GOAL OF THE EXERCISE
Which lines below hold the word "ANALYSIS"? Report each one.

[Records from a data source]
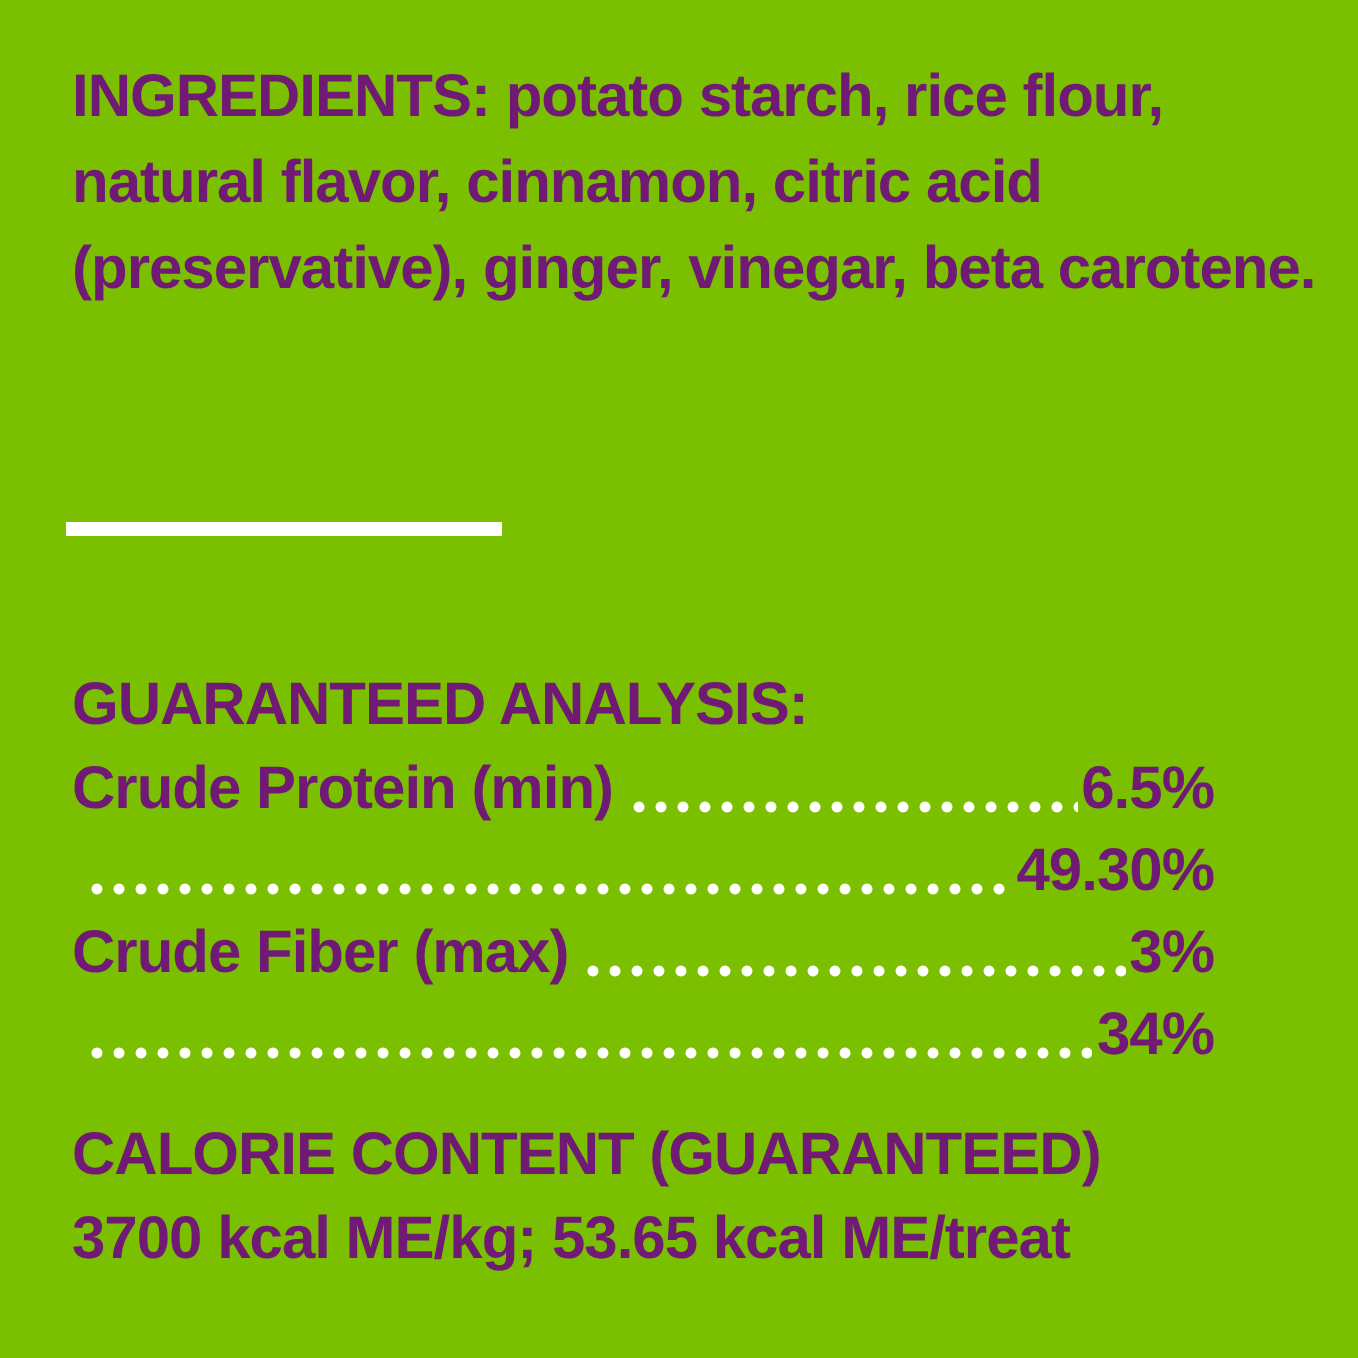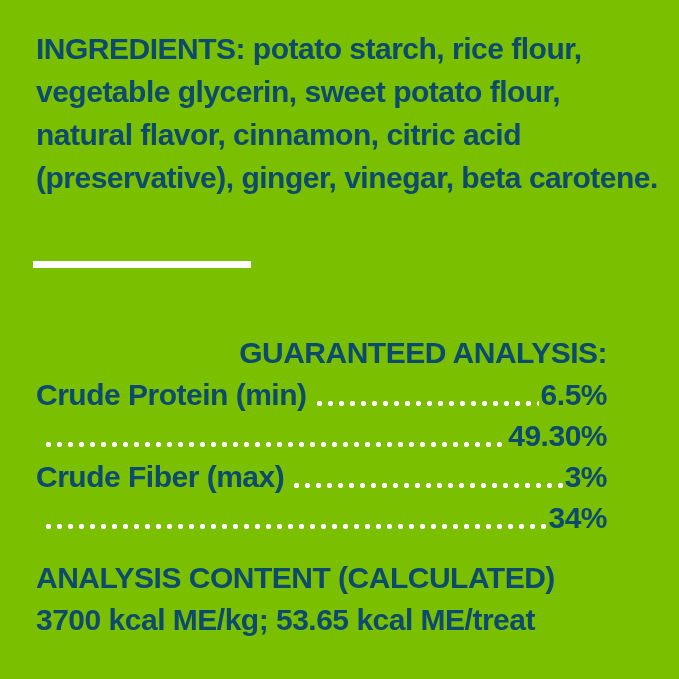--- a/index.html
+++ b/index.html
@@ -37,21 +37,20 @@
   }
   .ga {
     position: absolute;
     left: 36px;
     top: 331px;
     width: 571px;
     font-size: 30px;
   }
   .ga-title {
     line-height: 43px;
-    text-align: right;
   }
   .ga-row {
     display: flex;
     align-items: stretch;
     height: 41px;
     line-height: 41px;
     white-space: nowrap;
   }
   .ga-label { flex: 0 0 auto; }
   .ga-value { flex: 0 0 auto; }
@@ -69,25 +68,24 @@
     left: 36px;
     top: 557px;
     right: 20px;
     font-size: 30px;
     line-height: 42px;
   }
 </style>
 </head>
 <body>
 
-<div class="label" style="background-color: rgb(122, 192, 0); color: #0c4a6e;">
+<div class="label" style="background-color: rgb(122, 192, 0); color: #701a75;">
 
   <div class="ingredients">
     <div>INGREDIENTS: potato starch, rice flour,</div>
-    <div>vegetable glycerin, sweet potato flour,</div>
     <div>natural flavor, cinnamon, citric acid</div>
     <div>(preservative), ginger, vinegar, beta carotene.</div>
   </div>
 
   <div class="divider"></div>
 
   <div class="ga">
     <div class="ga-title">GUARANTEED ANALYSIS:</div>
 
     <div class="ga-row">
@@ -107,17 +105,17 @@
       <span class="ga-value">3%</span>
     </div>
 
     <div class="ga-row">
       <span class="leader"></span>
       <span class="ga-value">34%</span>
     </div>
   </div>
 
   <div class="calories">
-    <div>ANALYSIS CONTENT (CALCULATED)</div>
+    <div>CALORIE CONTENT (GUARANTEED)</div>
     <div>3700 kcal ME/kg; 53.65 kcal ME/treat</div>
   </div>
 
 </div>
 
 </body></html>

ANSWER FOR THE TASK
     <div class="ga-title">GUARANTEED ANALYSIS:</div>
-    <div>ANALYSIS CONTENT (CALCULATED)</div>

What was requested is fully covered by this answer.